- BitsBlog - https://bitsblog.com -

This is Strategy

From the Strategy Page, [1]

After Delta Force nailed al-Baghdadi, President Trump used Twitter and television to attack al-Baghdadi’s arrogance, swagger and narrative of invincibility. Trump said: “He died after running into a dead-end tunnel. … The thug who tried so hard to intimidate others spent his last moments in utter fear, in total panic and dread.” The ghoul detonated a suicide vest, killing himself and three of his children.

Trump targeted potential recruits the fanatic might inspire: “(I)t’s something that should be brought out so that his followers and all of these young kids that want to leave various countries … see how he died. … He didn’t die a hero. He died a coward — crying, whimpering, screaming.”

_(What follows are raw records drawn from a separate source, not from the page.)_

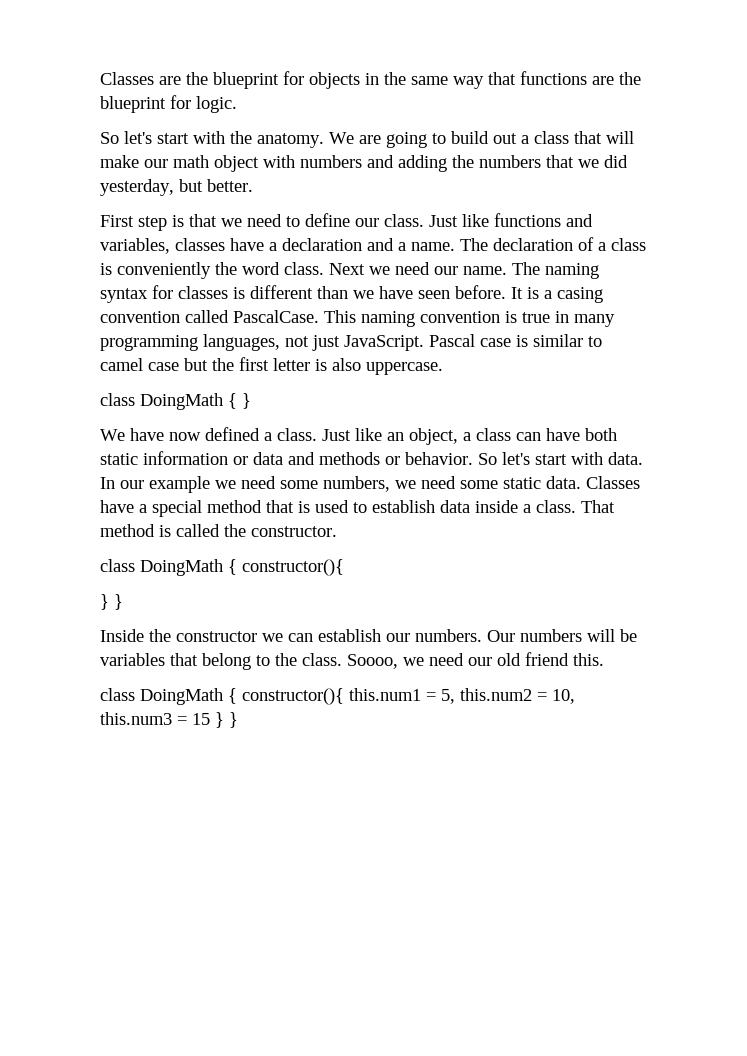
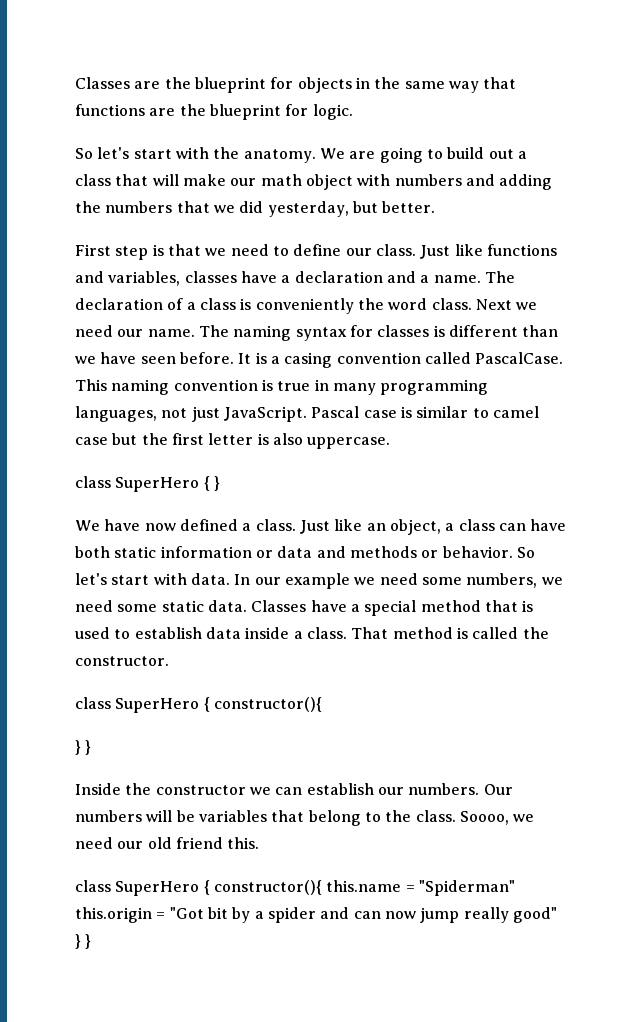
- class DoingMath { }
+ class SuperHero { }
  That method is called the constructor.
- class DoingMath { constructor(){
+ class SuperHero { constructor(){
- class DoingMath { constructor(){ this.num1 = 5, this.num2 = 10, this.num3 = 15 } }
+ class SuperHero { constructor(){ this.name = "Spiderman" this.origin = "Got bit by a spider and can now jump really good" } }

Overblown language, a “yuge” exaggeration? Perhaps, but useful, strategic information warfare. Trump’s global damning damages al-Baghdadi as a terrorist icon.
In comparison, The Washington Post’s coddling in its now-changed headline “Abu Bakr al-Baghdadi, austere religious scholar at helm of Islamic State, dies at 48” was a depraved distortion of reality that undermines anti-terror efforts.

Well, no kidding. Indeed, were we to hold ourselves up to the same standards the Democrats have been holding Trump to, it would be clear that everyone that the Washington Post and the Democrats complaining about the death of this thug, are in fact ISIS assets.

Of course, the reality is somewhat different. The truth is I find very little in the way of evidence that all but a paltry few Democrats do not possess the intelligence to understand Trump’s strategy embodied in his announcement of the other day…. That this is rhetorical warfare as much as anything else, and in that realm, Trump’s message was a masterstroke… particularly as compared to the Obama strategy. Obama never understood that kissing backside is not a strategy, but capitulation.